• **Brief**:
Begin at the line that has "(245, 1198) none", stop after the line that has "[107,1143,170,1154] command ->", and print exactly those lines from the records below, without any pictures.

• **Input records**:

::::

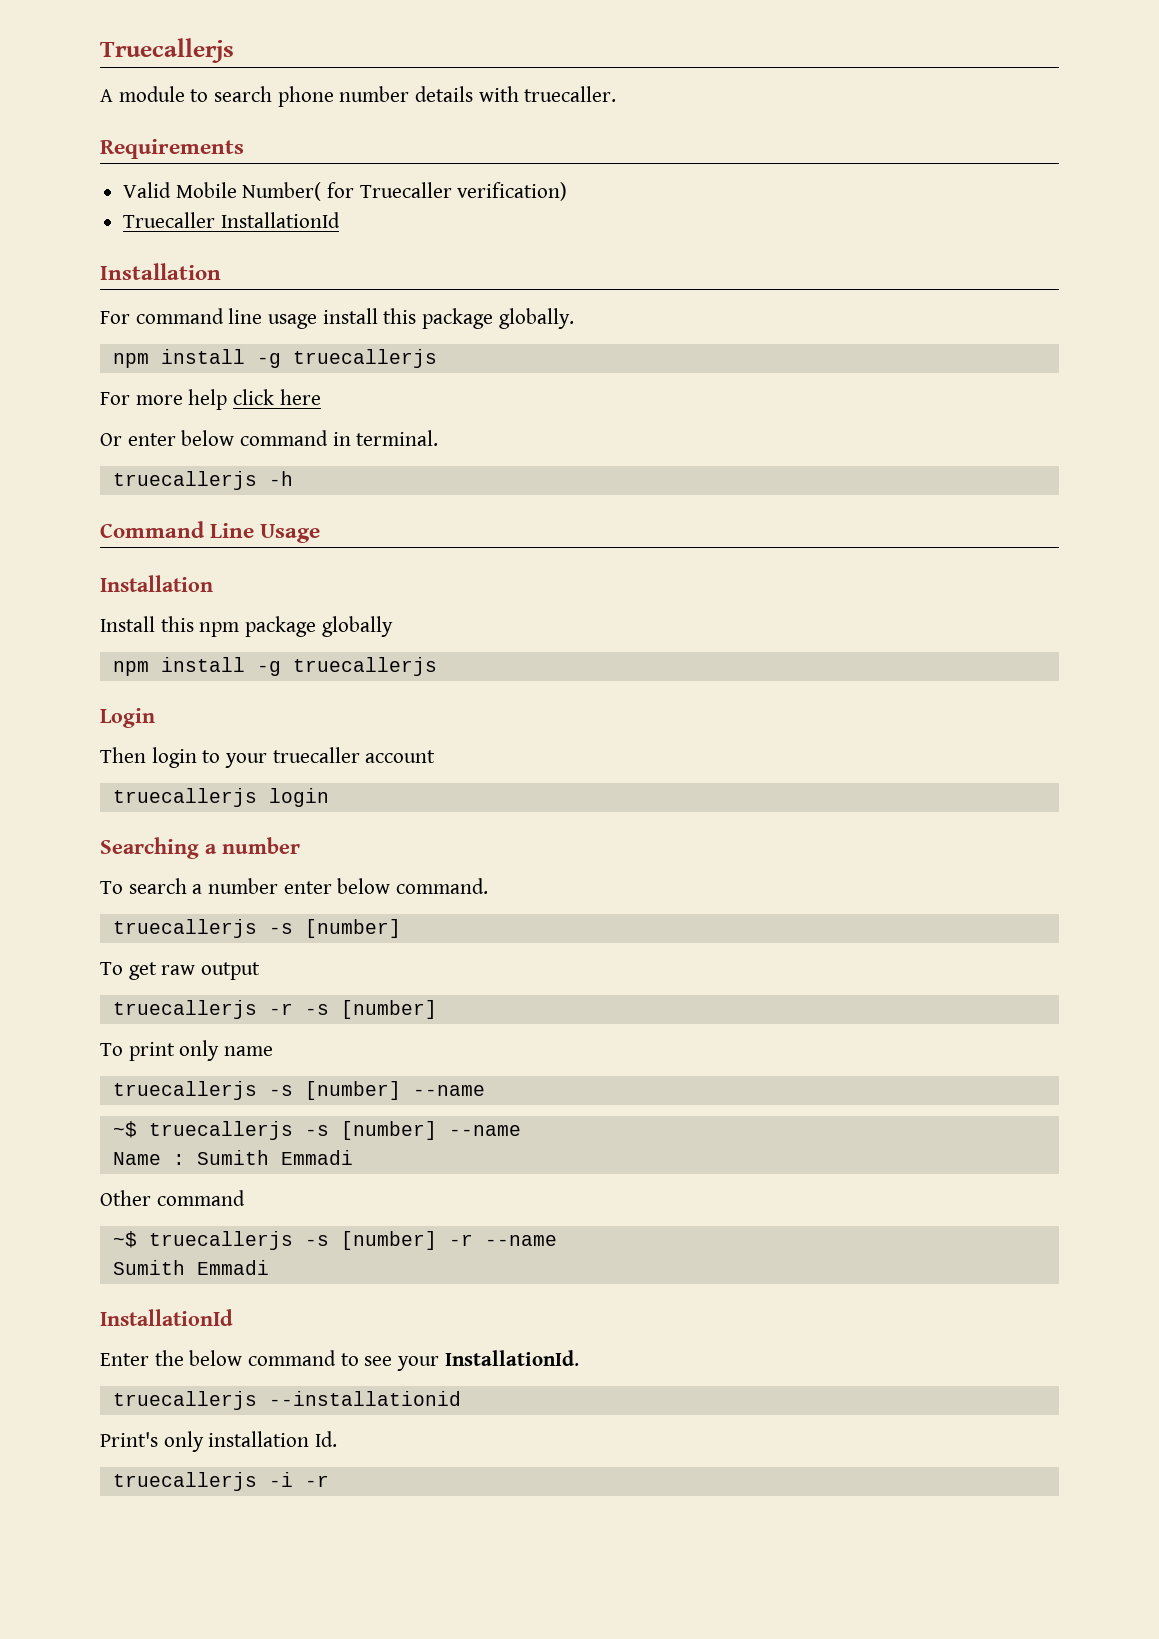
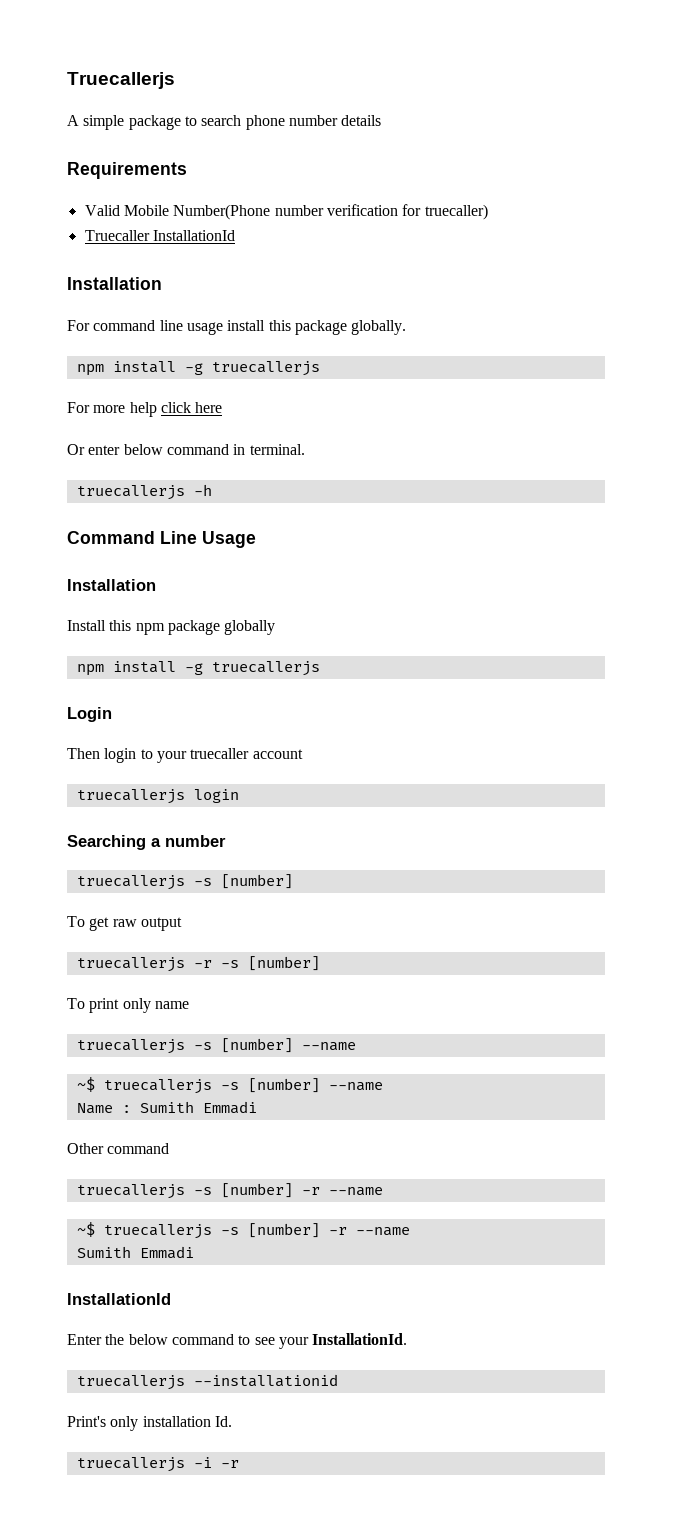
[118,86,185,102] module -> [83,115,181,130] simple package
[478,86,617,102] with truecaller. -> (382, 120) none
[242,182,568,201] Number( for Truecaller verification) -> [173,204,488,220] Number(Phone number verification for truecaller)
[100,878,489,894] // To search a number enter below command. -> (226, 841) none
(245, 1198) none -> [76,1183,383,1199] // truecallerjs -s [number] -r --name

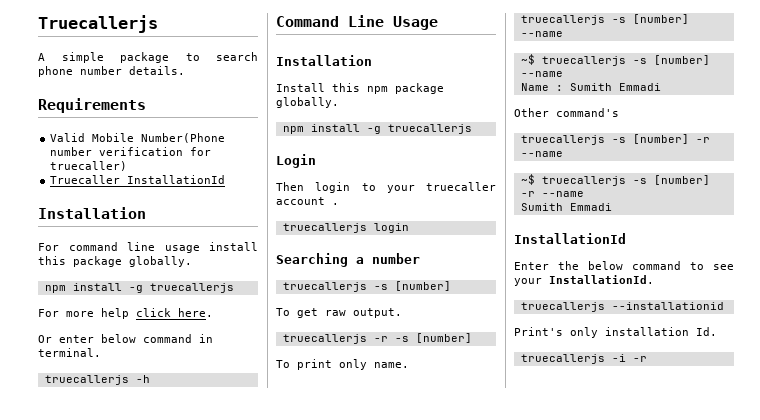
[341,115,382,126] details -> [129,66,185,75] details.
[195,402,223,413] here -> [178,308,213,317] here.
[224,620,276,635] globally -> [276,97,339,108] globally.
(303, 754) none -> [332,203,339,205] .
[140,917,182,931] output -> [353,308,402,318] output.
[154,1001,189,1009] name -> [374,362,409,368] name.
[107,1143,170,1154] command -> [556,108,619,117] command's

::::

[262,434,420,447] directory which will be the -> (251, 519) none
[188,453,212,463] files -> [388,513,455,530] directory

::::

• **Answer section**:
(245, 1198) none -> [76,1183,383,1199] // truecallerjs -s [number] -r --name

[341,115,382,126] details -> [129,66,185,75] details.
[195,402,223,413] here -> [178,308,213,317] here.
[224,620,276,635] globally -> [276,97,339,108] globally.
(303, 754) none -> [332,203,339,205] .
[140,917,182,931] output -> [353,308,402,318] output.
[154,1001,189,1009] name -> [374,362,409,368] name.
[107,1143,170,1154] command -> [556,108,619,117] command's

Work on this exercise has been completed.